Page:Pradez - Les Ignorés.djvu/59

La bibliothèque libre.
Cette page a été validée par deux contributeurs.
53
fausse route

— Je ne veux pas, moi, que tu t’immoles tout vivant, comprends-tu ? J’ai mal interprété les secrets désirs de ton père et mal accompli ma mission. Ce que je te dis, je te le dis de sa part. Prends-la puisque tu l’aimes.
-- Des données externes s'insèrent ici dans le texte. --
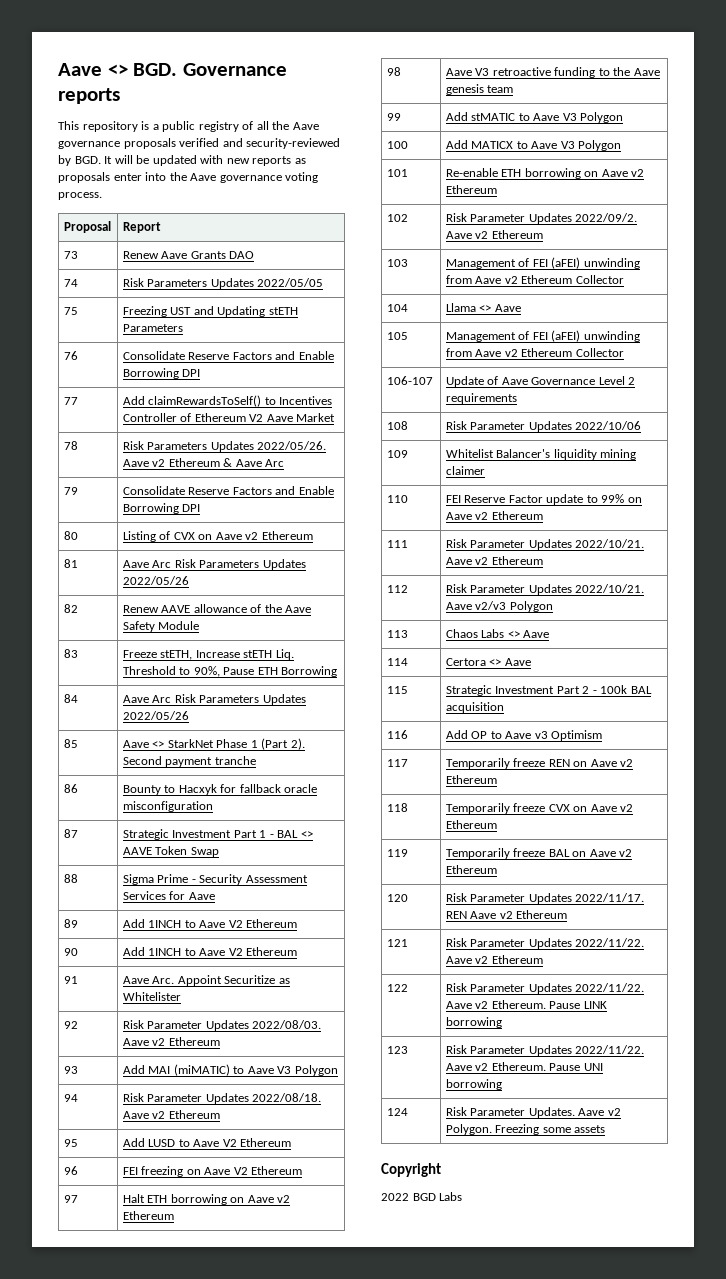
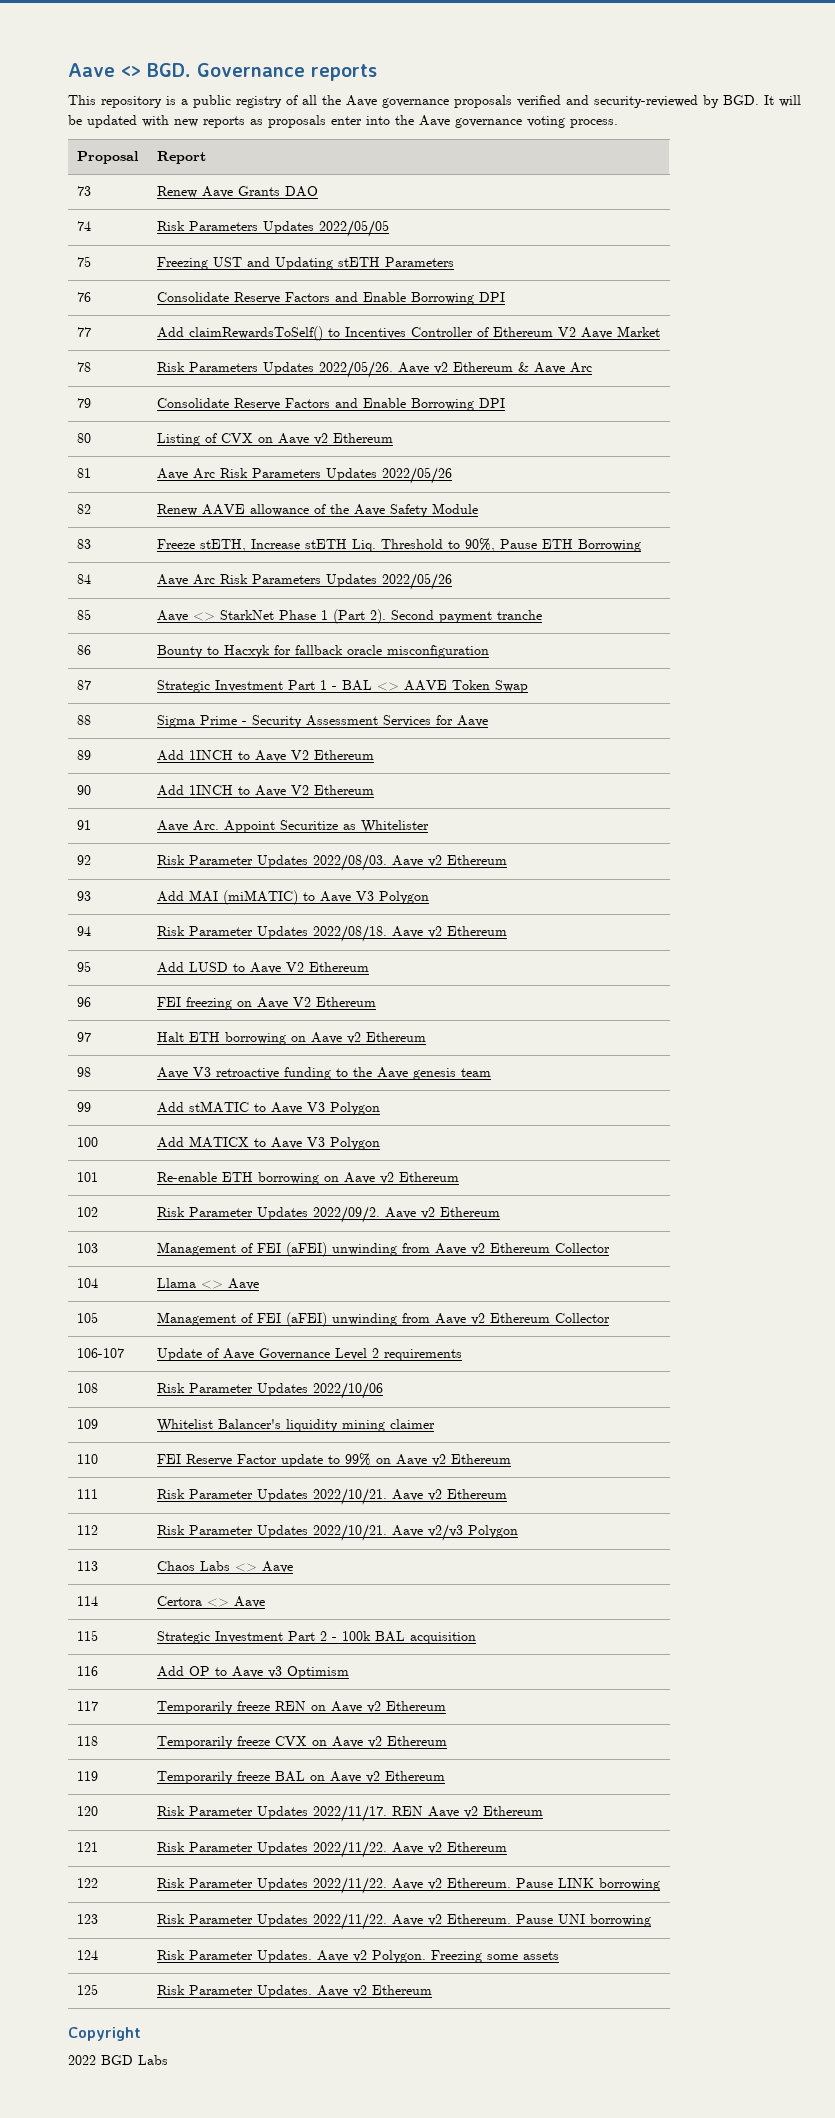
(606, 1129) none -> [77,1984,99,1995] [157,1985,433,1998] // 125 | Risk Parameter Updates. Aave v2 Ethereum

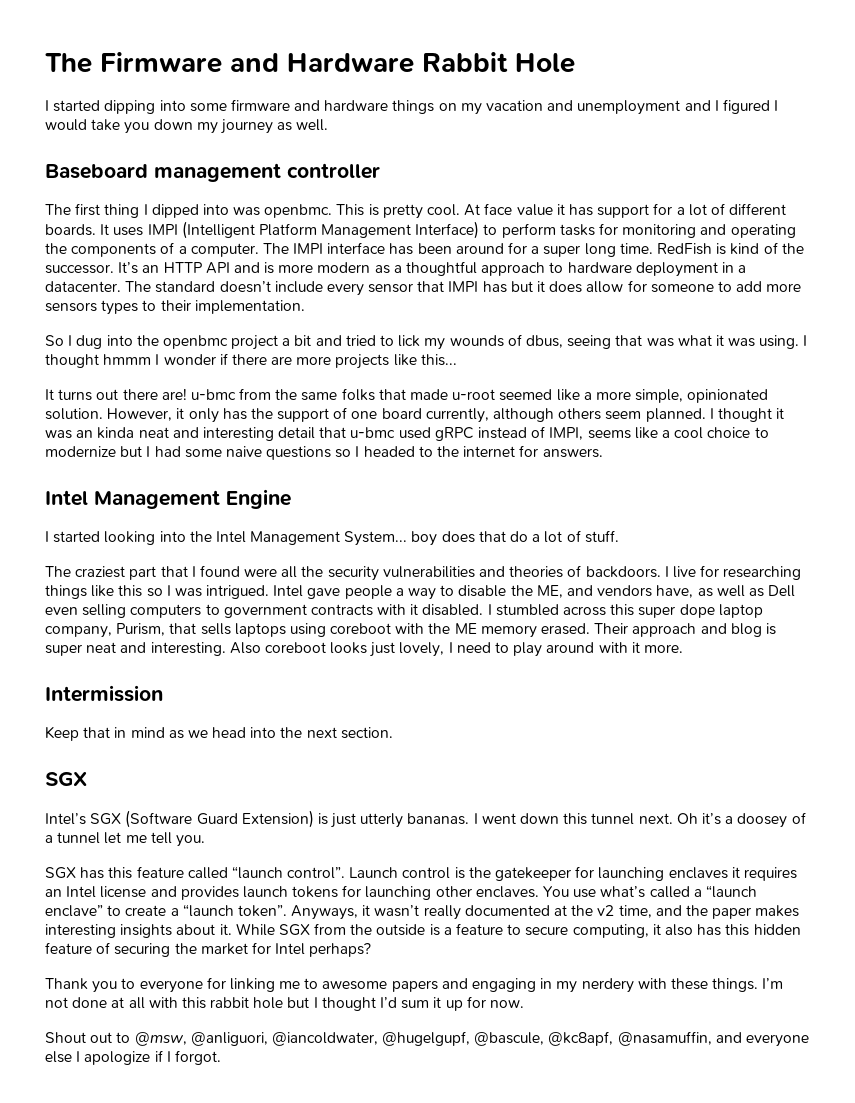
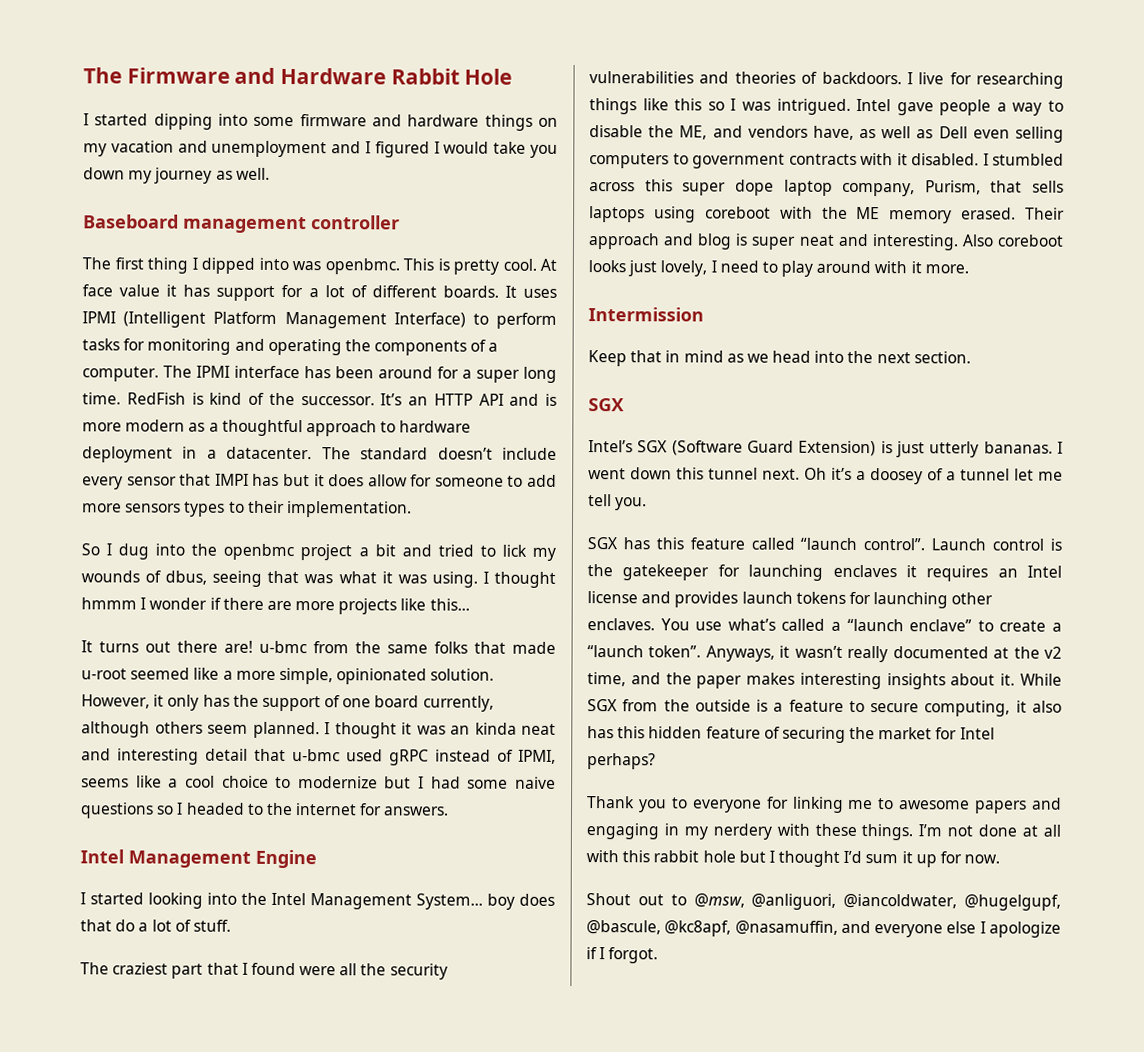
[147,224,178,235] IMPI -> [82,311,116,324] IPMI
[293,243,324,254] IMPI -> [196,365,230,378] IPMI
[549,427,584,440] IMPI, -> [518,749,556,764] IPMI,

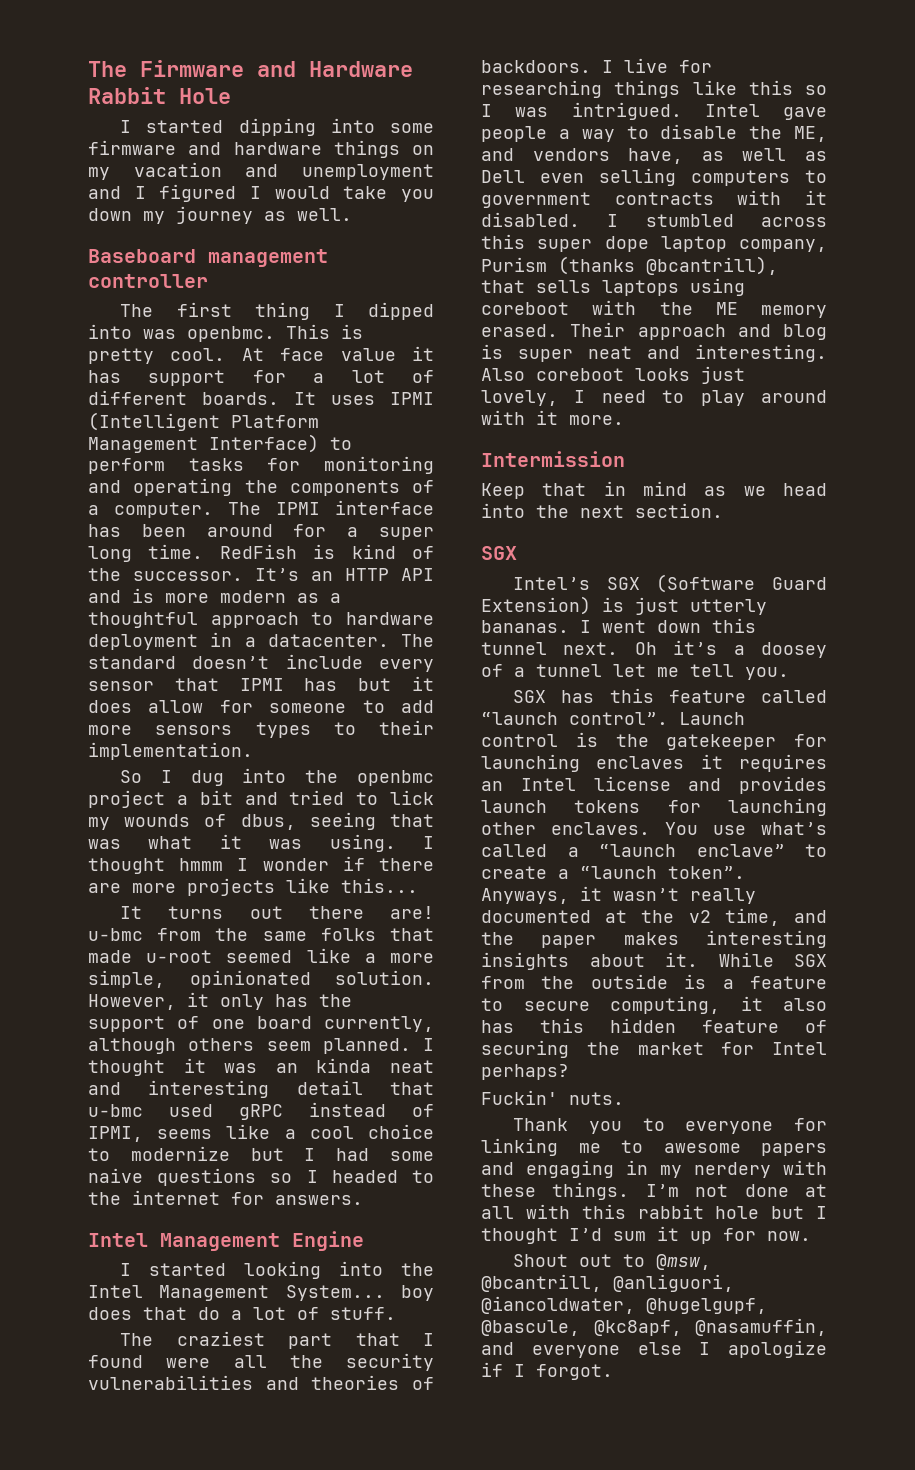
[214,473,249,486] IMPI -> [239,678,284,691] IPMI
[924,180,981,195] Purism, -> [481,256,778,275] Purism (thanks @bcantrill),
(656, 761) none -> [481,1090,624,1105] // Fuckin' nuts.
(745, 900) none -> [481,1274,602,1292] @bcantrill,

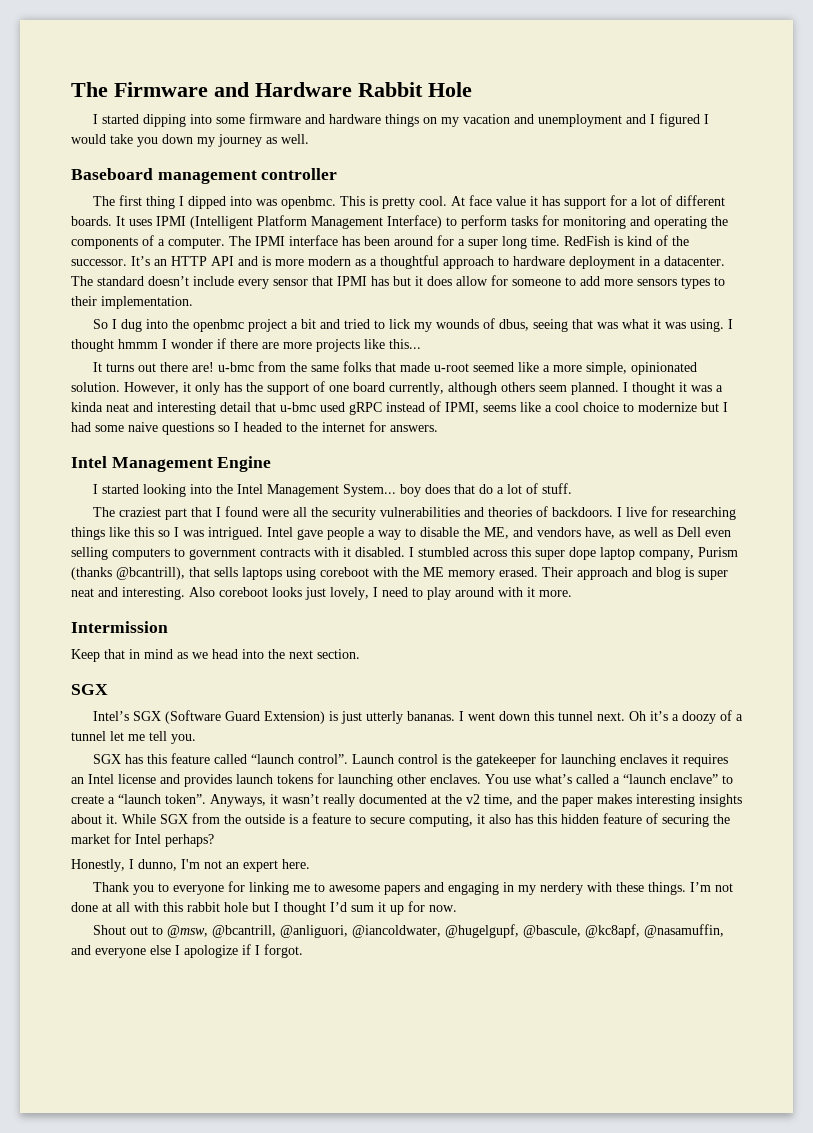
[275,1063,298,1073] an -> [716,385,723,392] a
[761,642,827,658] doosey -> [681,711,716,724] doozy
[481,1090,624,1105] Fuckin' nuts. -> [71,859,310,872] Honestly, I dunno, I'm not an expert here.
Je te la donne, je te la donne, entends-tu ?

Michel resta un moment assommé, muet, stupide, puis doucement il glissa à terre devant elle, l’entoura de ses bras et roula sur les genoux maternels sa tête aux cheveux ras et touffus. Des sanglots sans larmes l’étranglaient. Il murmurait d’un ton saccadé :

— Tante… tante Suzanne !

Et tout à coup, comme un tout petit enfant sur les genoux de sa mère, il pleura de vraies larmes, chaudes et abondantes.

D’un souffle le prêtre avait disparu, et un homme aux passions fortes, libéré brusquement de ses liens, avait pris sa place.

Suzanne, d’une main légère, apaisante, lui caressait les cheveux sans parler, tandis que son esprit actif regardait déjà du côté de l’avenir.

Il y avait une chose qu’elle ne pouvait absolument pas accepter : le voisinage intime de Rose et de Charpon. Elle voyait clairement l’œil méchant de Charpon luire de triomphe sous la paupière froissée, et la face pâle de Rose s’allumer d’une joie bête et bavarde. Elle pouvait tout supporter sauf la proximité de ces deux êtres.